Originally planning to become a lawyer, Weiss attended Rutgers and majored in political science. After changing his career direction, Weiss got a master's degree in political science at Montclair State University. Much later in his life, Weiss also ended up getting a Ph.D. in psychology at a nontraditional school.

Weiss started his consulting career with a training firm in Princeton, NJ, called Kepner-Tregoe, where he stayed for 11 years. Over time, this firm evolved and branched out to focus on other elements in addition to training.

Next, Weiss went to work at a behavioral consulting firm in Providence, RI, as the firm's president. Up until 1985, Weiss was very involved in organization development for a variety of Fortune 500 companies.

Finally, in 1985, Weiss took matters into his own hands and started his own company, Summit Consulting Group, Inc.

"Summit Consulting Group began in 1985 when I was fired as the CEO of the behavioral consulting firm. The owner was W. Clement Stone; he believed in positive mental attitude, and I told him the reason he had a positive attitude was because he had $450 million in the bank, which he got from selling insurance. So he had cause and effect mixed up," said Weiss.

Throughout his experience in the sales industry, Weiss had gathered plenty of expertise, which he brought to the table at his new company. Even Weiss admits to having made a few mistakes along the way, but he learned two valuable lessons that he built on and sold.

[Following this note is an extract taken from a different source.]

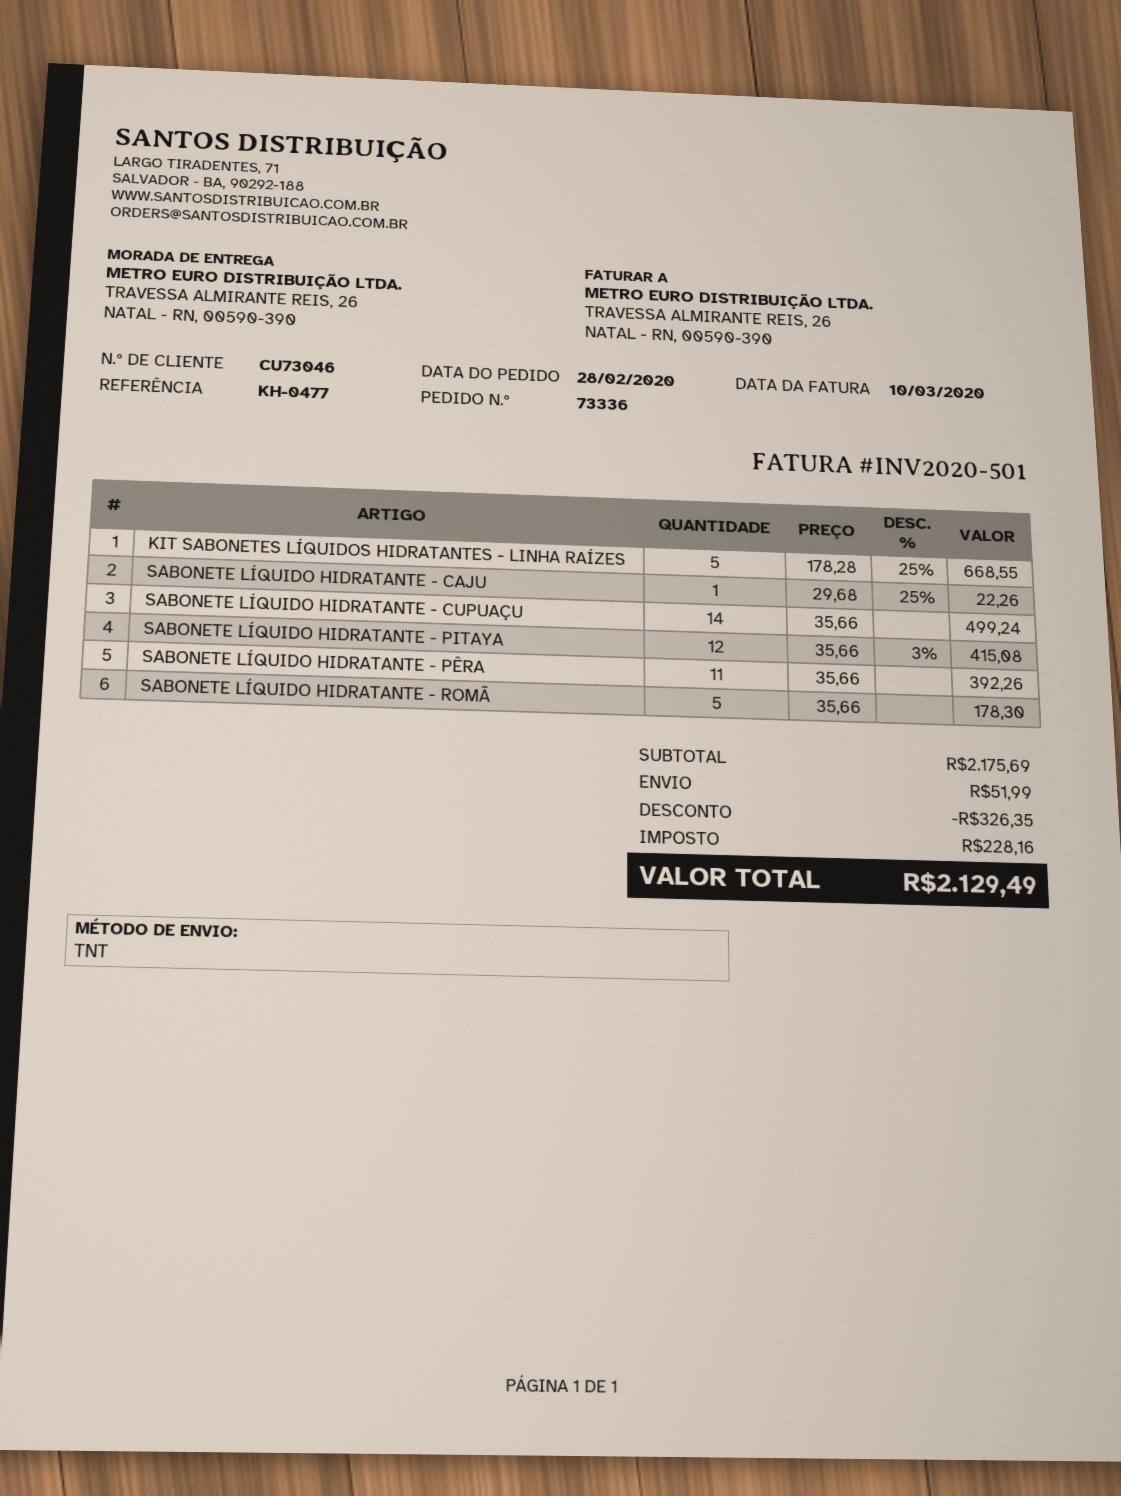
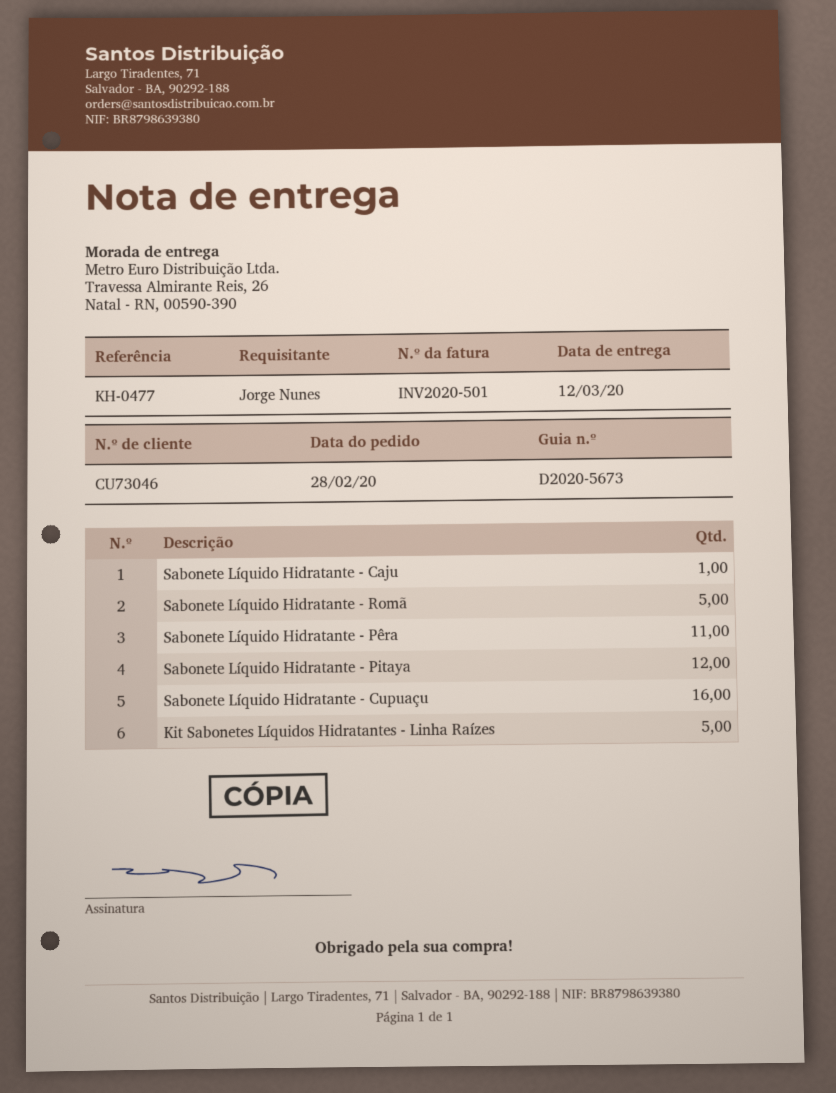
SABONETE LÍQUIDO HIDRATANTE - CUPUAÇU: 14 -> 16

The first lesson has to do with targeting the right clients and creating and nurturing the most fruitful relationships possible.

"This is a relationship business. You form a relationship with a buyer, not a middleperson. You go after line buyers—that is somebody who can actually write a check," said Weiss.

Weiss also recognizes that quality is more valuable than price.

"You assess fees. You create these based on value—not heads, not boxes, not time and materials, but the value you bring to the client," said Weiss.

All of Weiss's teachings stem from the principle that everything is based on value, not price.

"If you're talking about price and not value, you've lost control of the discussion," said Weiss.

Q. What do you do for fun?
A. I drive exotic cars. Right now, I have a Bentley GTC, which is the power car of the world right now. I've driven Ferraris. I've driven Aston Martins. I love fast, high-performance cars. We travel a lot. I've been to 55 countries. I scuba dive. I love dogs. And, for me, writing is recreational.
Q. What CD is in your CD player right now?
A. Billy Joel's The Bridge.
Q. What is the last magazine you read?
A. BusinessWeek.
Q. What is your favorite TV show?
A. Of all time, I'd say Seinfeld. My current favorite is Boston Legal.
Q. Who is your role model?
A. Sandy Koufax. He was, I think, the greatest pitcher in the history of baseball and a man of great character.

While he was launching his consulting career, Weiss began to write books to spread the word. Before his success as a consultant, Weiss gained notoriety and credibility by releasing two books about behavior, innovation, and strategy. When his business began to pick up a bit, Weiss wrote Confessions of a Consultant, which reflected on some of the excellent consulting experiences he was having working with huge companies like Mercedes and Hewlett-Packard.

Shortly after that, in 1992, Weiss released his claim to consulting fame: Million Dollar Consulting: The Professional's Guide to Growing a Practice. This book highlights how professionals can build relationships with buyers and how to get access to these people. Now that the book is in its third edition and still thriving, Weiss continues to get rave reviews from clients who have read his book.

Now, one might expect Weiss to have a long list of scholarly mentors, but in fact, he only has one: his wife.

"I married my high school sweetheart, so she's seen my act 400,000 times," he said. Weiss's wife's perspective helps him stay on his toes by deciphering what feedback is accurate or inaccurate, which ultimately helps him improve his game.

Weiss advises salespeople to ask themselves three questions:
  • What is the market need you're trying to fill?
  • Who can write a check for it?
  • How do you reach that person?
When salespeople ask and answer those questions in order, they can ultimately target and reach their audiences.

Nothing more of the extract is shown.